▶ [Exercise aim]
Retype the whole listing verbatim and keep the pictures out of it.

▶ [Excerpted records]
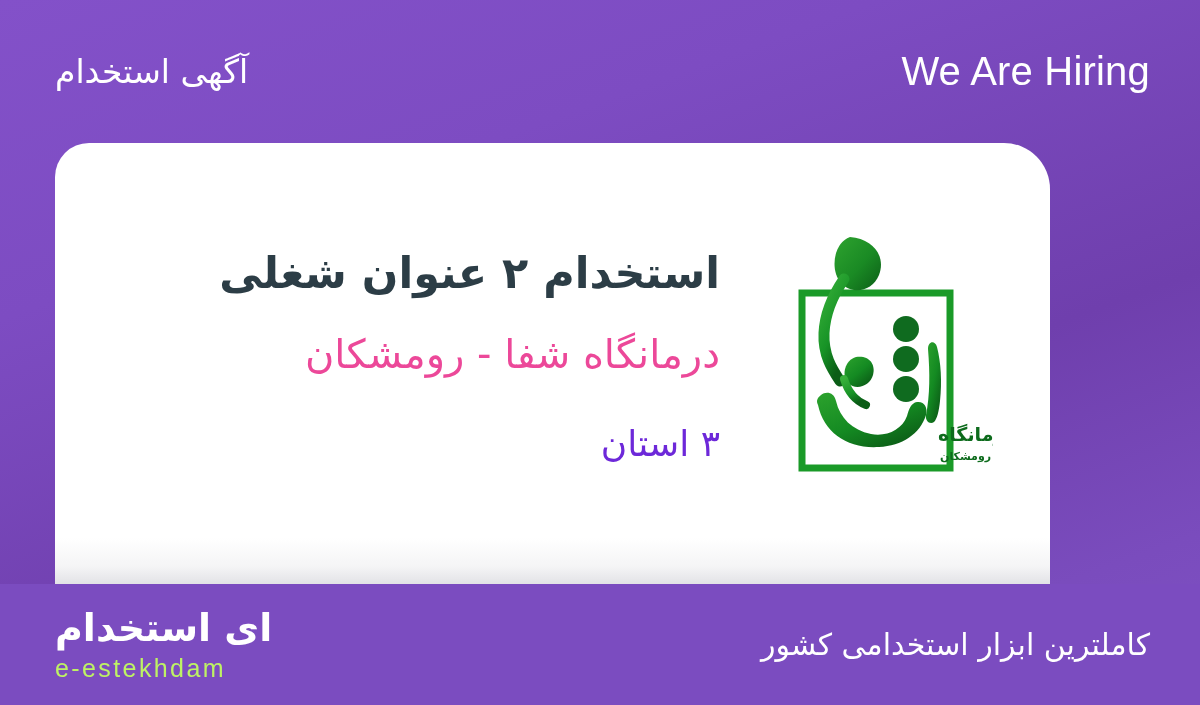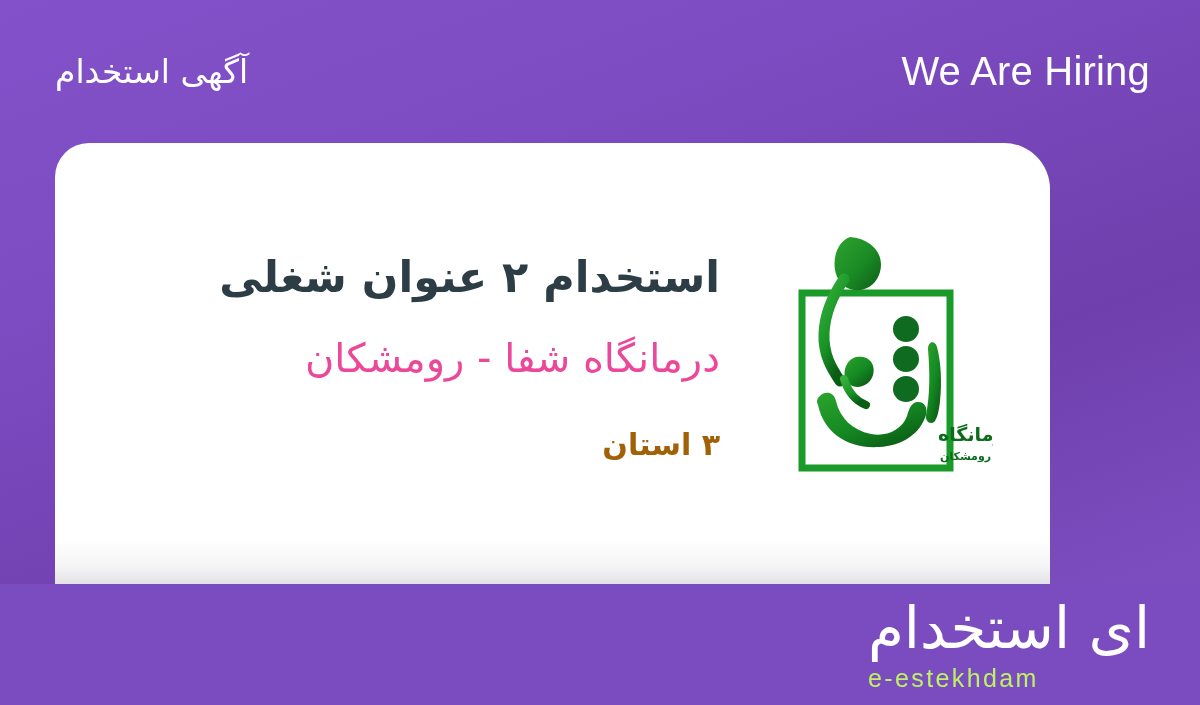--- a/index.html
+++ b/index.html
@@ -111,9 +111,9 @@
   }
   .province-count {
     font-family: "DejaVu Sans", sans-serif;
-    font-size: 30px;
-    font-weight: 700;
-    color: #a16207;
+    font-size: 36px;
+    font-weight: 400;
+    color: #6d28d9;
     line-height: 1.3;
     margin: 0;
     white-space: nowrap;

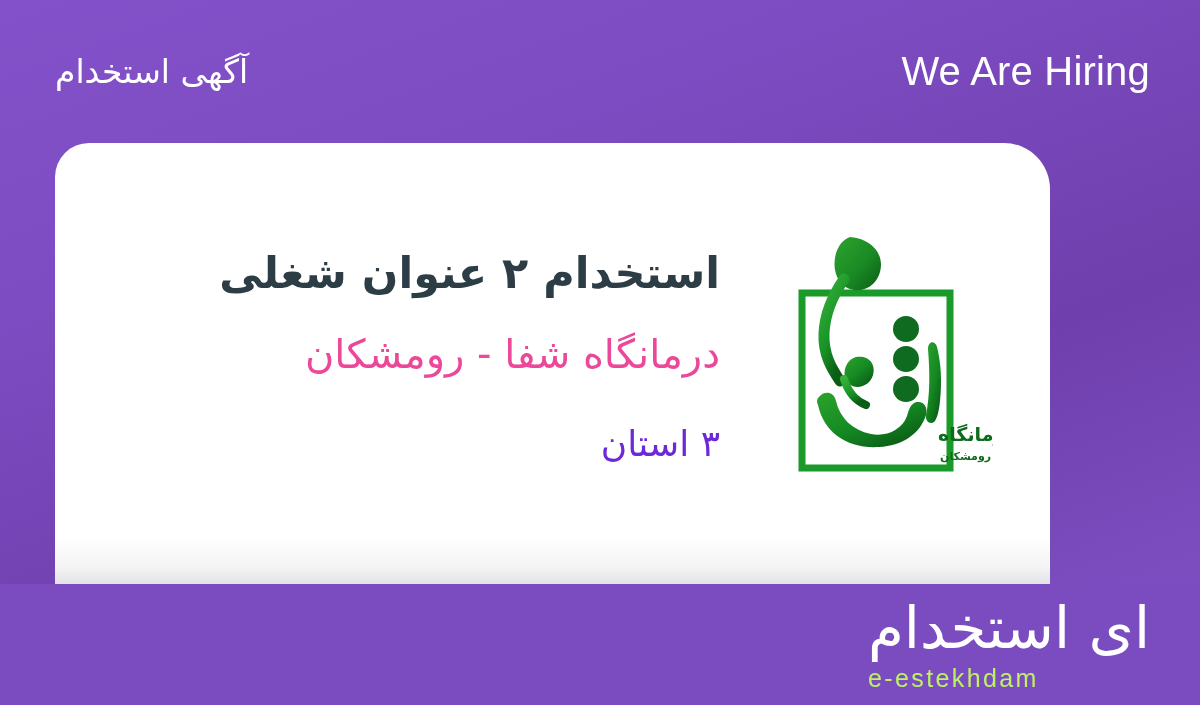--- a/index.html
+++ b/index.html
@@ -166,8 +166,8 @@
   }
   .brand-fa {
     font-family: "DejaVu Sans", sans-serif;
-    font-size: 58px;
-    font-weight: 400;
+    font-size: 38px;
+    font-weight: 700;
     color: #ffffff;
     letter-spacing: -1px;
     direction: rtl;

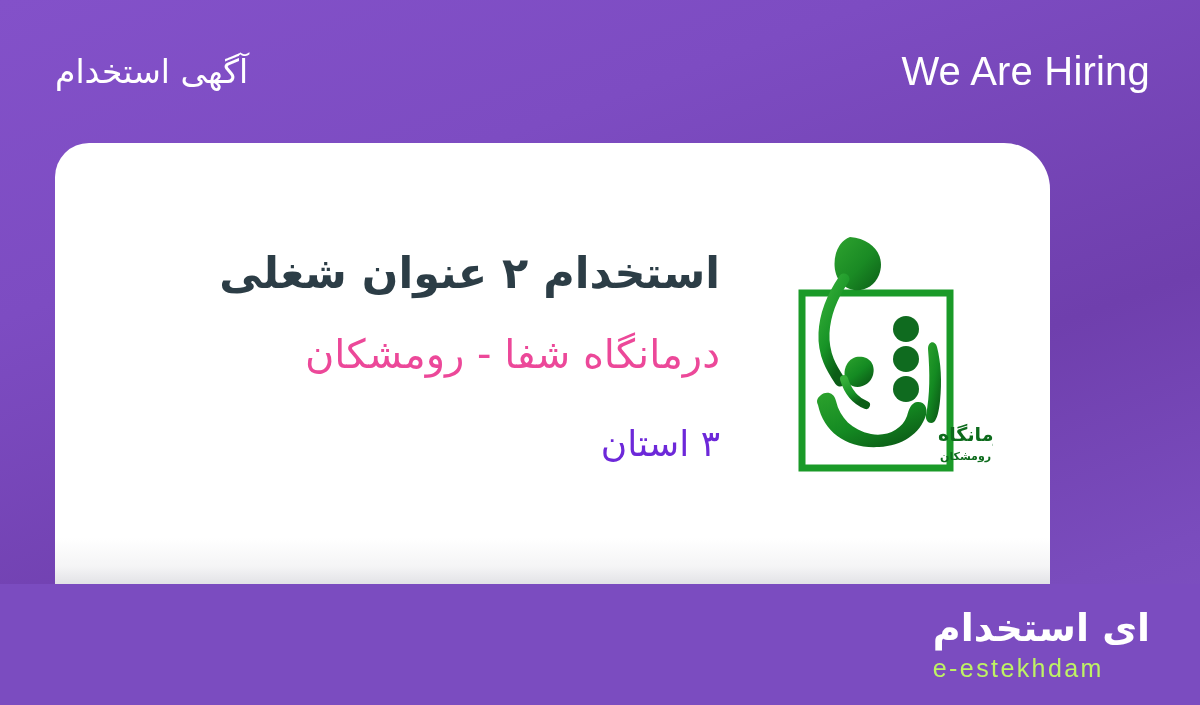--- a/index.html
+++ b/index.html
@@ -247,6 +247,7 @@
   </div>
 
   <div class="footer">
+    <div class="footer-slogan">کاملترین ابزار استخدامی کشور</div>
     <div class="footer-brand">
       <div class="brand-fa">ای استخدام</div>
       <div class="brand-en">e-estekhdam</div>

▶ [Result for this task]
--- a/index.html
+++ b/index.html
@@ -111,9 +111,9 @@
   }
   .province-count {
     font-family: "DejaVu Sans", sans-serif;
-    font-size: 30px;
-    font-weight: 700;
-    color: #a16207;
+    font-size: 36px;
+    font-weight: 400;
+    color: #6d28d9;
     line-height: 1.3;
     margin: 0;
     white-space: nowrap;

--- a/index.html
+++ b/index.html
@@ -166,8 +166,8 @@
   }
   .brand-fa {
     font-family: "DejaVu Sans", sans-serif;
-    font-size: 58px;
-    font-weight: 400;
+    font-size: 38px;
+    font-weight: 700;
     color: #ffffff;
     letter-spacing: -1px;
     direction: rtl;

--- a/index.html
+++ b/index.html
@@ -247,6 +247,7 @@
   </div>
 
   <div class="footer">
+    <div class="footer-slogan">کاملترین ابزار استخدامی کشور</div>
     <div class="footer-brand">
       <div class="brand-fa">ای استخدام</div>
       <div class="brand-en">e-estekhdam</div>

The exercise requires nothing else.